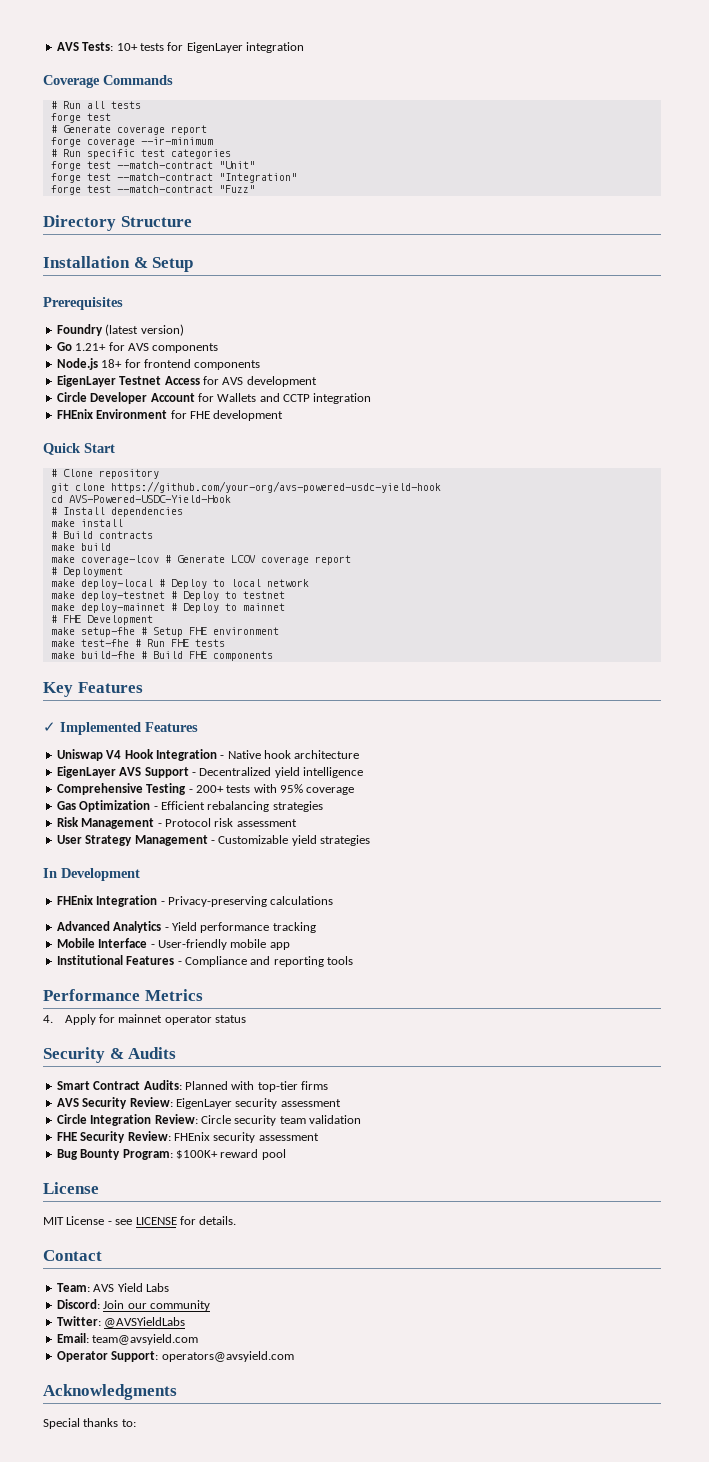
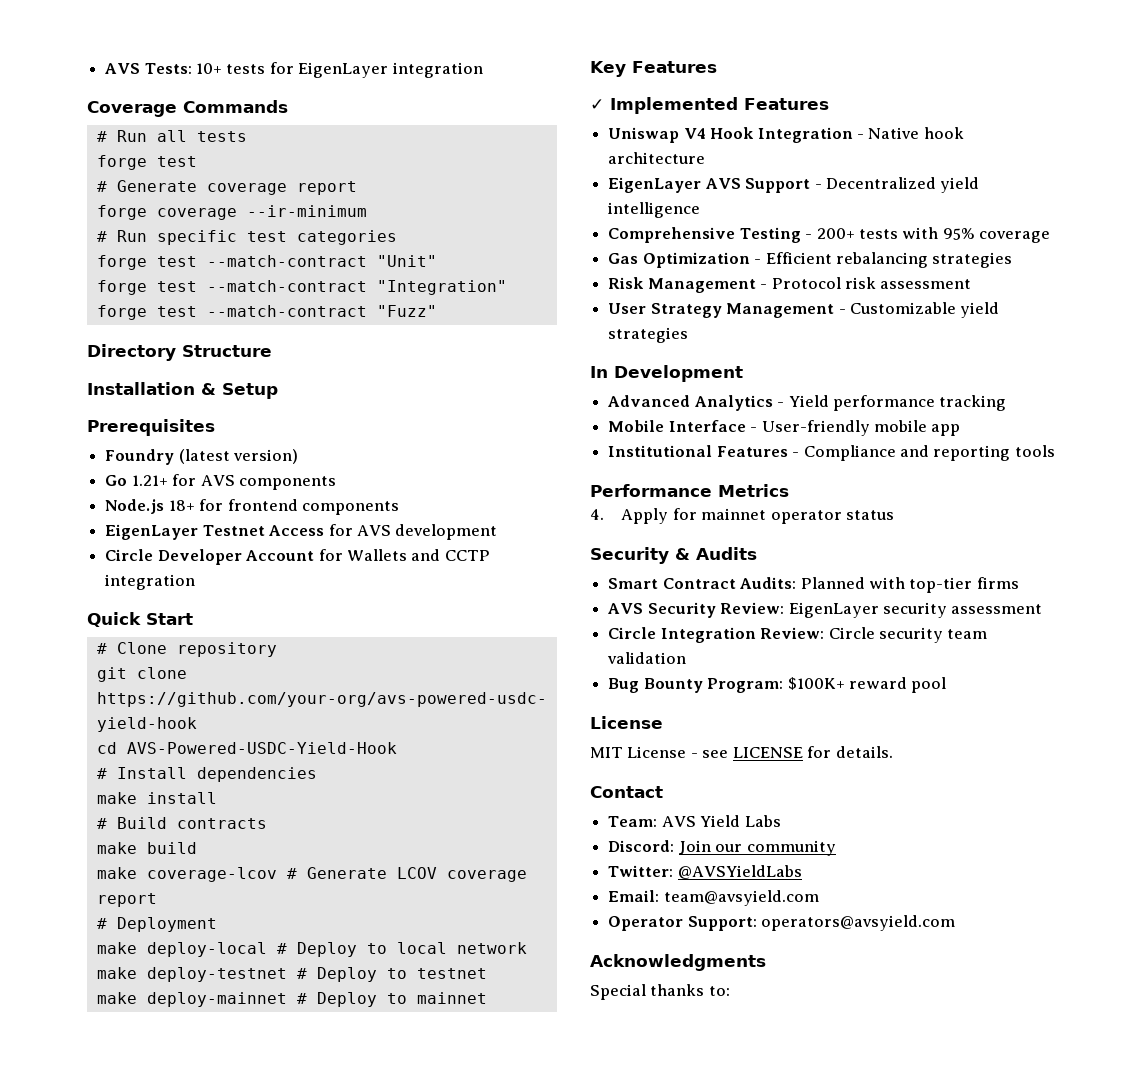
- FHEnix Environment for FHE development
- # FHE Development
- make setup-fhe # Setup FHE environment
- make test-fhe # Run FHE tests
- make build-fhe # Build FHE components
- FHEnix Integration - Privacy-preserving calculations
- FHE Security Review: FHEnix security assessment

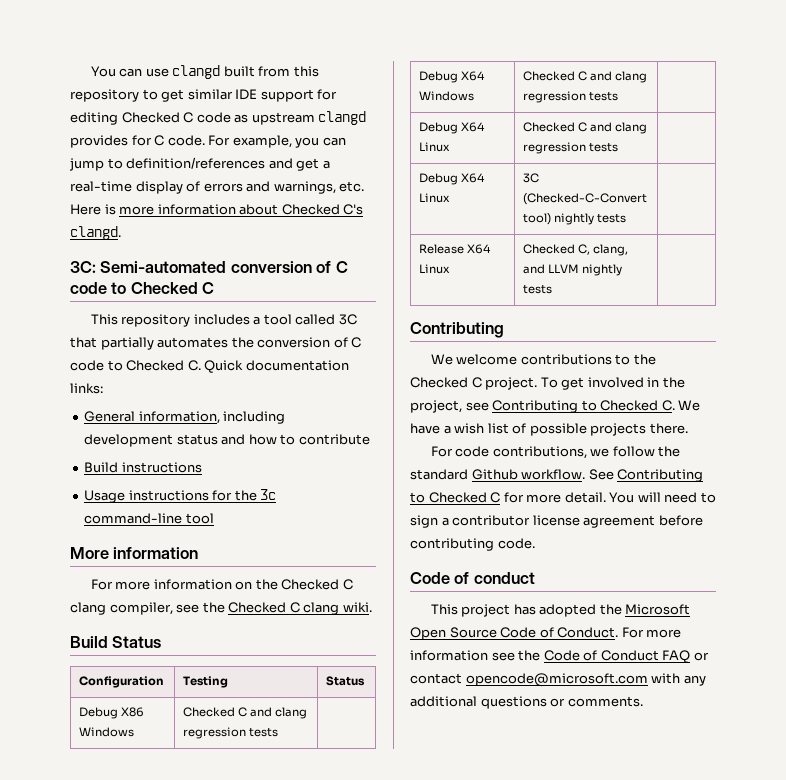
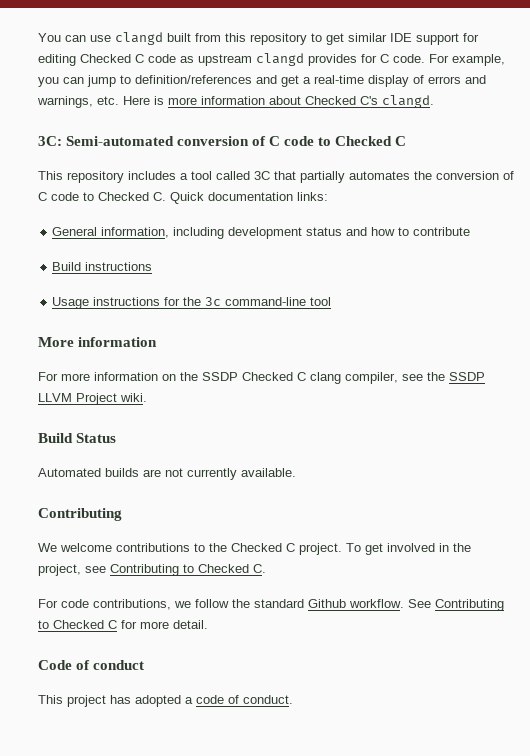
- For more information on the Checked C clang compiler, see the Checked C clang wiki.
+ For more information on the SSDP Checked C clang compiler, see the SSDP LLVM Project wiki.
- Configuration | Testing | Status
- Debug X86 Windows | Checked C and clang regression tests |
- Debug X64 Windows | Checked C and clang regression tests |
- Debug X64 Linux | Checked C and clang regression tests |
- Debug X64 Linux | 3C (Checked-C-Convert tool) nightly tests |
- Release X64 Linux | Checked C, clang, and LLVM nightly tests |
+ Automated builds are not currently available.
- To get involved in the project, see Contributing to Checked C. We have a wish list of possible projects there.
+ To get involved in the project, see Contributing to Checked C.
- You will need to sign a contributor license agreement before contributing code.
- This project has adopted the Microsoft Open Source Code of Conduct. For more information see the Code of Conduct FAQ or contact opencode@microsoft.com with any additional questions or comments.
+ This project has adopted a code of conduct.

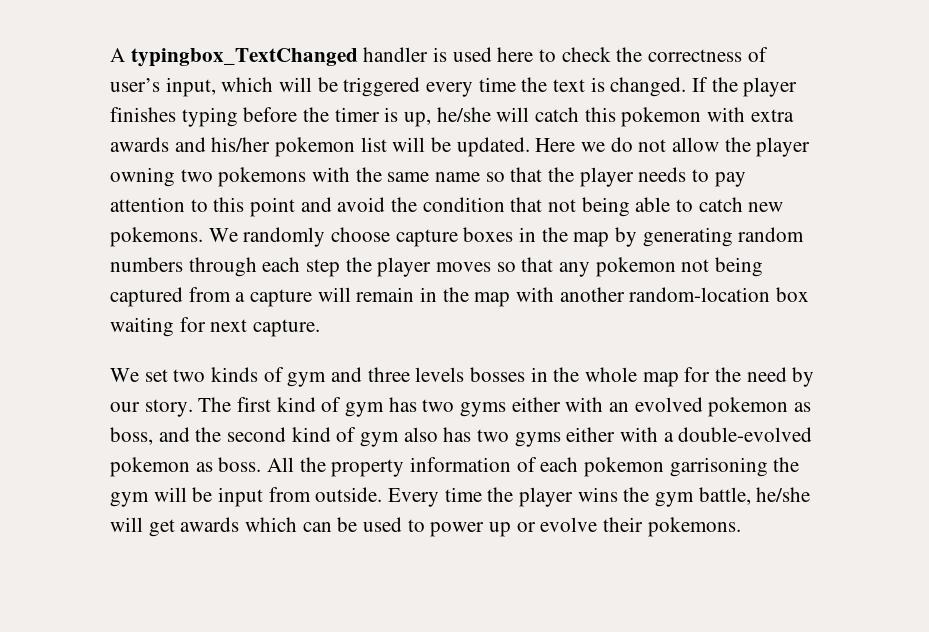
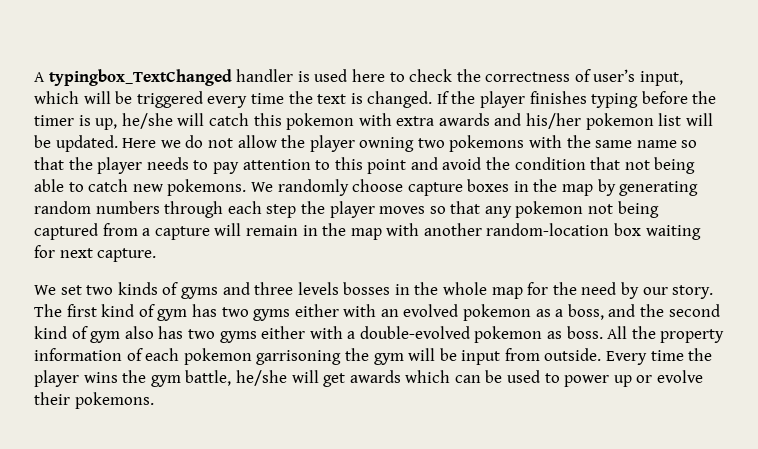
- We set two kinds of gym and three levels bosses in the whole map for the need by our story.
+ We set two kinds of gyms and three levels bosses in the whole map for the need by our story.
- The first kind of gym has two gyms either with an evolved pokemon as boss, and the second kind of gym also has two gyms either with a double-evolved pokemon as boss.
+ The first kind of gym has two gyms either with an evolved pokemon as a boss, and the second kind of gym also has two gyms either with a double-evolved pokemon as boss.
•••••
Work request: Return the records exactly. Don't carry the pictures over.

Reply to the exercise:
- FHEnix Environment for FHE development
- # FHE Development
- make setup-fhe # Setup FHE environment
- make test-fhe # Run FHE tests
- make build-fhe # Build FHE components
- FHEnix Integration - Privacy-preserving calculations
- FHE Security Review: FHEnix security assessment

- For more information on the Checked C clang compiler, see the Checked C clang wiki.
+ For more information on the SSDP Checked C clang compiler, see the SSDP LLVM Project wiki.
- Configuration | Testing | Status
- Debug X86 Windows | Checked C and clang regression tests |
- Debug X64 Windows | Checked C and clang regression tests |
- Debug X64 Linux | Checked C and clang regression tests |
- Debug X64 Linux | 3C (Checked-C-Convert tool) nightly tests |
- Release X64 Linux | Checked C, clang, and LLVM nightly tests |
+ Automated builds are not currently available.
- To get involved in the project, see Contributing to Checked C. We have a wish list of possible projects there.
+ To get involved in the project, see Contributing to Checked C.
- You will need to sign a contributor license agreement before contributing code.
- This project has adopted the Microsoft Open Source Code of Conduct. For more information see the Code of Conduct FAQ or contact opencode@microsoft.com with any additional questions or comments.
+ This project has adopted a code of conduct.

- We set two kinds of gym and three levels bosses in the whole map for the need by our story.
+ We set two kinds of gyms and three levels bosses in the whole map for the need by our story.
- The first kind of gym has two gyms either with an evolved pokemon as boss, and the second kind of gym also has two gyms either with a double-evolved pokemon as boss.
+ The first kind of gym has two gyms either with an evolved pokemon as a boss, and the second kind of gym also has two gyms either with a double-evolved pokemon as boss.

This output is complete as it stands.